Task to carry out: Please report how many lines of the following entries hold the word "interativa", giving the number alone.
==============================
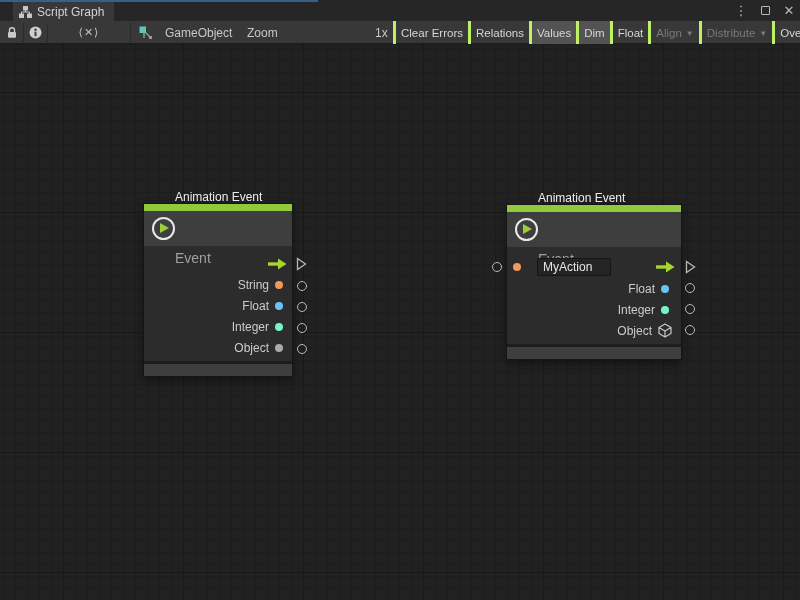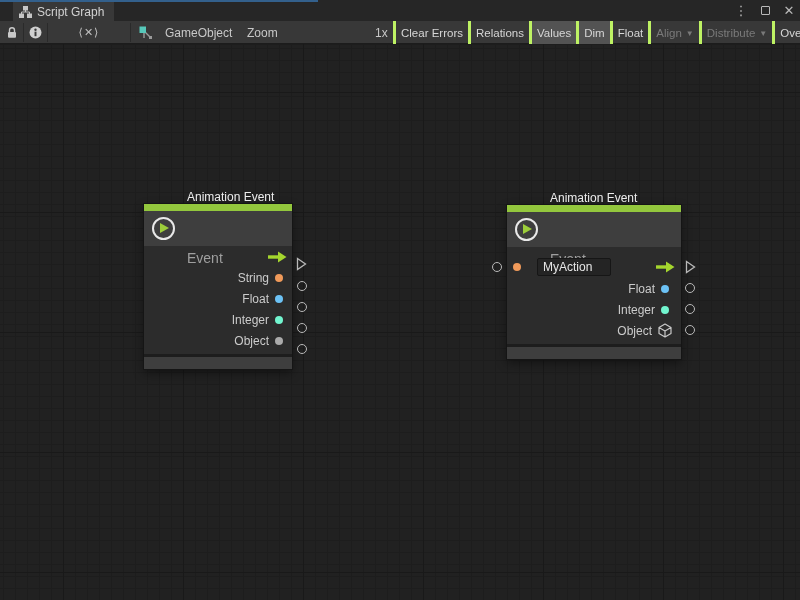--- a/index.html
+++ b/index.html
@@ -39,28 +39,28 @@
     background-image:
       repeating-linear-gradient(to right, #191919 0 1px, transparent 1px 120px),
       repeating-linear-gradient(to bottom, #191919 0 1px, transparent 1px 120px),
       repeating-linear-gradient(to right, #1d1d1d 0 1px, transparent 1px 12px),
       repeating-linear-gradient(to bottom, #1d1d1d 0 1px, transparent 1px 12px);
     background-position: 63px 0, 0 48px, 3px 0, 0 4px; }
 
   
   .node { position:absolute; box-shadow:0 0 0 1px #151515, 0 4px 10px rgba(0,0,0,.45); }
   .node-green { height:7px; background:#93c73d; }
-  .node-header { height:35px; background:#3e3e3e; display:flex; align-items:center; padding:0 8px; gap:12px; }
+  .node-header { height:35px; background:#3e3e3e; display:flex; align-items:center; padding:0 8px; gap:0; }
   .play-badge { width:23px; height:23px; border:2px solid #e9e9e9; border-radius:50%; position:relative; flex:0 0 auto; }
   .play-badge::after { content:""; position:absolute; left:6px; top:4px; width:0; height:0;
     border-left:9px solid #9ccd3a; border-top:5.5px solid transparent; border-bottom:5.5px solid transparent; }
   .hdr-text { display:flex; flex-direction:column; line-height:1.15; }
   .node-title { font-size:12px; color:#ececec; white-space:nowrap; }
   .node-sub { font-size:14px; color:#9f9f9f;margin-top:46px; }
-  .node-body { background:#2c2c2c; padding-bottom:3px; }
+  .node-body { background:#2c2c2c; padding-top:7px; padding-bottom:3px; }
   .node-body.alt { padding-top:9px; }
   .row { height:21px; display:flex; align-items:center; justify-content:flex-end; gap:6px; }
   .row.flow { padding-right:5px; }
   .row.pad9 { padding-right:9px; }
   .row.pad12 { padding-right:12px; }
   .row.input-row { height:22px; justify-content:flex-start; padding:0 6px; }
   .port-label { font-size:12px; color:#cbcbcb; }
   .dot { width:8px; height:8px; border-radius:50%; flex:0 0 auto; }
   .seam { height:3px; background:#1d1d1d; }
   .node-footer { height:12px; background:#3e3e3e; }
==============================
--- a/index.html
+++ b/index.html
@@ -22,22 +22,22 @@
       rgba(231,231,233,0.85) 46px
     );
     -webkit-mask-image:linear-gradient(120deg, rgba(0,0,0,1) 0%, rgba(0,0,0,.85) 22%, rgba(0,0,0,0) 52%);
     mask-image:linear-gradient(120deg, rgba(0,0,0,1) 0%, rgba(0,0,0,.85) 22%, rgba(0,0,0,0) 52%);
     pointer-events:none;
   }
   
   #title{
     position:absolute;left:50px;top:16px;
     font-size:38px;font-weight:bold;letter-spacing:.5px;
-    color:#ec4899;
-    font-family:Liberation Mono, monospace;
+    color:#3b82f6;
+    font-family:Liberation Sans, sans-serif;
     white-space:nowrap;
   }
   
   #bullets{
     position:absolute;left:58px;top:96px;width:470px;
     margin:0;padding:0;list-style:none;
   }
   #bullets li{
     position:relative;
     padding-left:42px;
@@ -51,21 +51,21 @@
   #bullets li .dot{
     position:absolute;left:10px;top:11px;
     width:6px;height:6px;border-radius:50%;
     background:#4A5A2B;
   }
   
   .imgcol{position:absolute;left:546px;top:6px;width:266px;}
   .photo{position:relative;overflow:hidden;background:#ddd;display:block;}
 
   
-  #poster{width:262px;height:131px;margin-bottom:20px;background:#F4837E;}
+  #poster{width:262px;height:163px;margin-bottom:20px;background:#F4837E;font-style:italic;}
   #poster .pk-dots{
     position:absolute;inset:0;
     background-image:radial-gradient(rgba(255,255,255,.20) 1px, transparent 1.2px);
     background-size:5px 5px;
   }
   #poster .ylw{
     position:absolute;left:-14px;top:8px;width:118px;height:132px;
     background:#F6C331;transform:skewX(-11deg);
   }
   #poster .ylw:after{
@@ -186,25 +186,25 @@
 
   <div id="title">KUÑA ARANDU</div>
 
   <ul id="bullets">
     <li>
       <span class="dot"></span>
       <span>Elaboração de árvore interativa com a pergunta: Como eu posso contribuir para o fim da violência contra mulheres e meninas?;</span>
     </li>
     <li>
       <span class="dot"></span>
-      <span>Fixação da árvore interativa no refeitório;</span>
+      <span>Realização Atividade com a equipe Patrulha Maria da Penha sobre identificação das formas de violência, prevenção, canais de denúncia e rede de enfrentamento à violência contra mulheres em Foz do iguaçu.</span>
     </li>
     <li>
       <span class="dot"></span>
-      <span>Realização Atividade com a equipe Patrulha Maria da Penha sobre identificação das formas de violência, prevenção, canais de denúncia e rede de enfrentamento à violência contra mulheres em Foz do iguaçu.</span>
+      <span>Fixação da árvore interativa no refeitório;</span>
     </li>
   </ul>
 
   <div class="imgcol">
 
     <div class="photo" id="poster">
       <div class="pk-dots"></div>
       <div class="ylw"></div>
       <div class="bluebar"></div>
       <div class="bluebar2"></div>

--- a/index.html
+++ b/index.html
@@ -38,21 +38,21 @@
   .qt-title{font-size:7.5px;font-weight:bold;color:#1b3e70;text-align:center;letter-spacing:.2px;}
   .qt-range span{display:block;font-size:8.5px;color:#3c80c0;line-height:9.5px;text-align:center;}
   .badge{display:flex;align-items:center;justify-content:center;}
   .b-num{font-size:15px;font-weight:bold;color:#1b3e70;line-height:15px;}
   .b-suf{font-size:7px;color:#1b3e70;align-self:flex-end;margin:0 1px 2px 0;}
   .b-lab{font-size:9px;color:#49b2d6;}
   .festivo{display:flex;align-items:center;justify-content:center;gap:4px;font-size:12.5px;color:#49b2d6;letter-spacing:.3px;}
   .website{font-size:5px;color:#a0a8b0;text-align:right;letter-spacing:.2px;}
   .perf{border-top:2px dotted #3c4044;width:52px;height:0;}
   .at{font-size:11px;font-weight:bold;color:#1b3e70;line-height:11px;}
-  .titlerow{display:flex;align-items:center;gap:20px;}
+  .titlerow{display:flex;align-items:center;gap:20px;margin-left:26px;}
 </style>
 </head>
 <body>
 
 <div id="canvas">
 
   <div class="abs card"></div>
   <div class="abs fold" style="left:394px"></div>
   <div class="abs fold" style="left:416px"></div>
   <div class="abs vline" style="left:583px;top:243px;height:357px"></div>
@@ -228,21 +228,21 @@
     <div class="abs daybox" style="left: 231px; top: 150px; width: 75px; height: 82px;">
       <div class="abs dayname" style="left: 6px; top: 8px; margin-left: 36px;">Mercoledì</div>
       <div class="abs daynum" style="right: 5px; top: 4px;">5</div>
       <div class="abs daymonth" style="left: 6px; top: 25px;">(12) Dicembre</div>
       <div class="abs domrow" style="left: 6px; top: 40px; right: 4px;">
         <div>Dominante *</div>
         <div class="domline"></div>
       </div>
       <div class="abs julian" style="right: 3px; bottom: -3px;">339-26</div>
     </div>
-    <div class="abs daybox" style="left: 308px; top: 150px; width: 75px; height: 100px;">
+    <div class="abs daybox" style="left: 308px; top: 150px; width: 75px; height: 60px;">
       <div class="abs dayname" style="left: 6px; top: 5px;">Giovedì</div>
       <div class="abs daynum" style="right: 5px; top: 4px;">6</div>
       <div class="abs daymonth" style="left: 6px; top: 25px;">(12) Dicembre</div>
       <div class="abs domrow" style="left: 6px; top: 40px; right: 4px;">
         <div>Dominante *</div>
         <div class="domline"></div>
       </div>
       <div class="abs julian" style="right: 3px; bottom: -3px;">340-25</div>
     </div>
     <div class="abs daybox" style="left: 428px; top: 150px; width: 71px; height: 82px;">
==============================
Response for this exercise: 3